- Directed by: Vincenzo Salemme
- Screenplay by: Vincenzo Salemme
- Produced by: Vittorio Cecchi Gori
- Starring: Vincenzo Salemme Maurizio Casagrande Carlo Buccirosso
- Cinematography: Mauro Marchetti
- Edited by: Patrizio Marone
- Music by: Pino Daniele
- Release date: 1999;
- Country: Italy
- Language: Italian

= Amore a prima vista =

1999 film

Amore a prima vista ('Love at first sight') is a 1999 comedy film written and directed by Vincenzo Salemme.

== Cast ==

- Vincenzo Salemme as Bruno Garramone
- Maurizio Casagrande as Fortunato Cipolletta
- Carlo Buccirosso as Peppino Batman
- Biagio Izzo as Samuele Sandokan
- Mandala Tayde as Roberta
- Nando Paone as Mr. Centocelle
- Tosca D'Aquino as Nina
- Francesca Antonelli as Ombretta
- Antonio Casagrande as Don Natale Garramone
- Linda Moretti as Donna Carmela
- Luigi Maria Burruano as Don Antonio
- Sergio Vastano as Mago Morris
- Enzo Cannavale as Cannibal
- Teresa Del Vecchio as Speranza
- Bruno Arena as Delinquent
- Stefano Pesce as Carabiniere

== Production ==
The film was produced by Cecchi Gori Entertainment Europa.
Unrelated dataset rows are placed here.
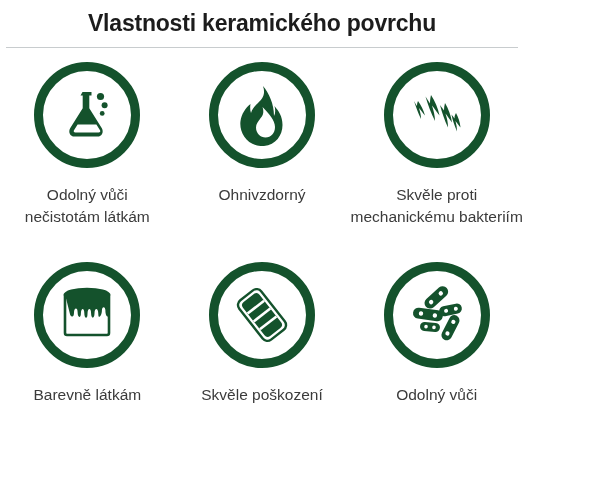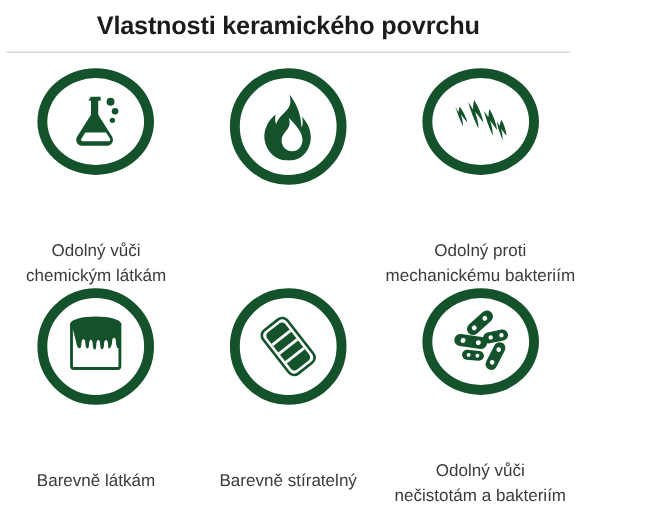--- a/index.html
+++ b/index.html
@@ -40,21 +40,20 @@
     display: grid;
     grid-template-columns: repeat(3, 1fr);
     grid-template-rows: repeat(2, 200px);
     column-gap: 0px;
     row-gap: 0px;
   }
   .cell {
     display: flex;
     flex-direction: column;
     align-items: center;
-    gap: 43px;
   }
   .icon-circle {
     width: 106px;
     height: 106px;
     border-radius: 50%;
     border: 9px solid #14522c;
     box-sizing: border-box;
     display: flex;
     align-items: center;
     justify-content: center;
@@ -94,50 +93,54 @@
               <circle cx="44.5" cy="12.5" r="3.6"></circle>
               <circle cx="48.6" cy="21.2" r="3.0"></circle>
               <circle cx="46.2" cy="29.4" r="2.4"></circle>
             </g>
             <path d="M21.6 40.5 h18.8 l3.6 5.7 c0.7 1.1 0.1 2.3 -1.3 2.3 h-23.4 c-1.4 0 -2 -1.2 -1.3 -2.3 z" fill="#ffffff"></path>
           </svg>
         </span>
       </div>
       <div class="caption">
         <span class="ln">Odolný vůči</span>
-        <span class="ln">chemickým látkám</span>
+        <span class="ln">nečistotám látkám</span>
       </div>
     </div>
 
     <div class="cell">
       <div class="icon-circle">
         <span>
           <svg width="60" height="62" viewBox="0 0 60 62">
             <path d="M31 2 c3 9 -1 13 -5 17 c-3 3 -6 6 -7 10 c-1 -3 -1 -6 -0.5 -9 c-5 4 -9 10 -10 17 c-1.5 11 6 24 20 25 c14 1 22 -10 22 -21 c0 -9 -4 -14 -8 -19 c1 4 1 7 -0.5 10 c0 -12 -5 -23 -11 -30 z" fill="#14522c"></path>
             <path d="M30.5 23 c2 6 0 9 -2.5 12 c-2 2.5 -4 5 -4 8.5 c0 6 4.5 10 9.5 10 c5.5 0 9.5 -4.5 9.5 -10.5 c0 -7 -6 -13 -12.5 -20 z" fill="#ffffff"></path>
           </svg>
         </span>
+      </div>
+      <div class="caption">
+        <span class="ln">Ohnivzdorný</span>
+        <span class="ln"></span>
       </div>
     </div>
 
     <div class="cell">
       <div class="icon-circle">
         <span>
           <svg width="58" height="60" viewBox="0 0 58 60">
             <g fill="#14522c">
               <path d="M10 16 c3 4 5.5 9 7 14.5 c-2.5 -3 -4 -5 -6 -7.5 c1 3.5 2 7 2 11 c-3 -6 -5 -12 -7 -18 c1 2 2 3.5 3 5 c0 -2 0.3 -3.5 1 -5 z"></path>
               <path d="M23 10 c4 6 7 13 8.5 20.5 c-3 -4 -5 -7 -7.5 -10 c1.5 5 3 10 3 15.5 c-4 -8 -7 -16 -9.5 -24.5 c1.5 2.5 3 4.5 4.5 7 c0 -3 0.3 -5.5 1 -8.5 z"></path>
               <path d="M37 18 c3.5 6 6 12.5 7 19.5 c-2.5 -3.5 -4.5 -6.5 -6.5 -9 c1.5 4.5 2.5 9 2.5 14 c-3.5 -7.5 -6 -15 -8 -22.5 c1.5 2 2.5 3.5 4 5.5 c0 -2.5 0.3 -5 1 -7.5 z"></path>
               <path d="M48 28 c2.5 4.5 4 9.5 4.5 14.5 c-2 -2.5 -3.5 -4.5 -5 -6.5 c1 3.5 1.5 7 1.5 10.5 c-2.5 -6 -4.5 -11.5 -5.5 -17 c1 1.5 2 2.5 3 4 c0 -2 0.3 -3.5 1.5 -5.5 z"></path>
             </g>
           </svg>
         </span>
       </div>
       <div class="caption">
-        <span class="ln">Odolný proti</span>
+        <span class="ln">Skvěle proti</span>
         <span class="ln">mechanickému bakteriím</span>
       </div>
     </div>
 
     <div class="cell">
       <div class="icon-circle">
         <span>
           <svg width="62" height="58" viewBox="0 0 62 58">
             <path d="M9 9 h44 v38 a2 2 0 0 1 -2 2 h-40 a2 2 0 0 1 -2 -2 z" fill="#ffffff" stroke="#14522c" stroke-width="2.6"></path>
             <ellipse cx="31" cy="9" rx="22" ry="6" fill="#ffffff" stroke="#14522c" stroke-width="2.6"></ellipse>
@@ -161,21 +164,21 @@
               <g stroke="#ffffff" stroke-width="2.6">
                 <line x1="20.5" y1="21" x2="41.5" y2="21"></line>
                 <line x1="20.5" y1="31" x2="41.5" y2="31"></line>
                 <line x1="20.5" y1="41" x2="41.5" y2="41"></line>
               </g>
             </g>
           </svg>
         </span>
       </div>
       <div class="caption">
-        <span class="ln">Barevně stíratelný</span>
+        <span class="ln">Skvěle poškození</span>
         <span class="ln"></span>
       </div>
     </div>
 
     <div class="cell">
       <div class="icon-circle">
         <span>
           <svg width="62" height="62" viewBox="0 0 62 62">
             <g fill="#14522c">
               <g transform="rotate(-42 30 13)">
@@ -202,18 +205,17 @@
                 <rect x="31" y="39" width="27" height="10.5" rx="5.2"></rect>
                 <circle cx="38" cy="44.2" r="2.1" fill="#ffffff"></circle>
                 <circle cx="51" cy="44.2" r="2.1" fill="#ffffff"></circle>
               </g>
             </g>
           </svg>
         </span>
       </div>
       <div class="caption">
         <span class="ln">Odolný vůči</span>
-        <span class="ln">nečistotám a bakteriím</span>
       </div>
     </div>
 
   </div>
 </div>
 
 </body></html>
Salemme got inspiration for the film from the killing of a boy who had been in a relationship with the son of a Camorra boss. Principal photography started on 8 June 1999. It was shot in Rome.

== Reception ==
La Repubblica film critic Roberto Nepoti panned the film, describing it as a film in which 'every situation is facile, predictable, unashamedly pandering to the most degraded taste'. Lietta Tornabuoni described the film as a 'ramshackle farce', but praised the acting performances of Carlo Buccirosso and Enzo Cannavale.

The film was a box office success, grossing about 8 billion lire. The film received a Nastro d'Argento nomination for Best Score.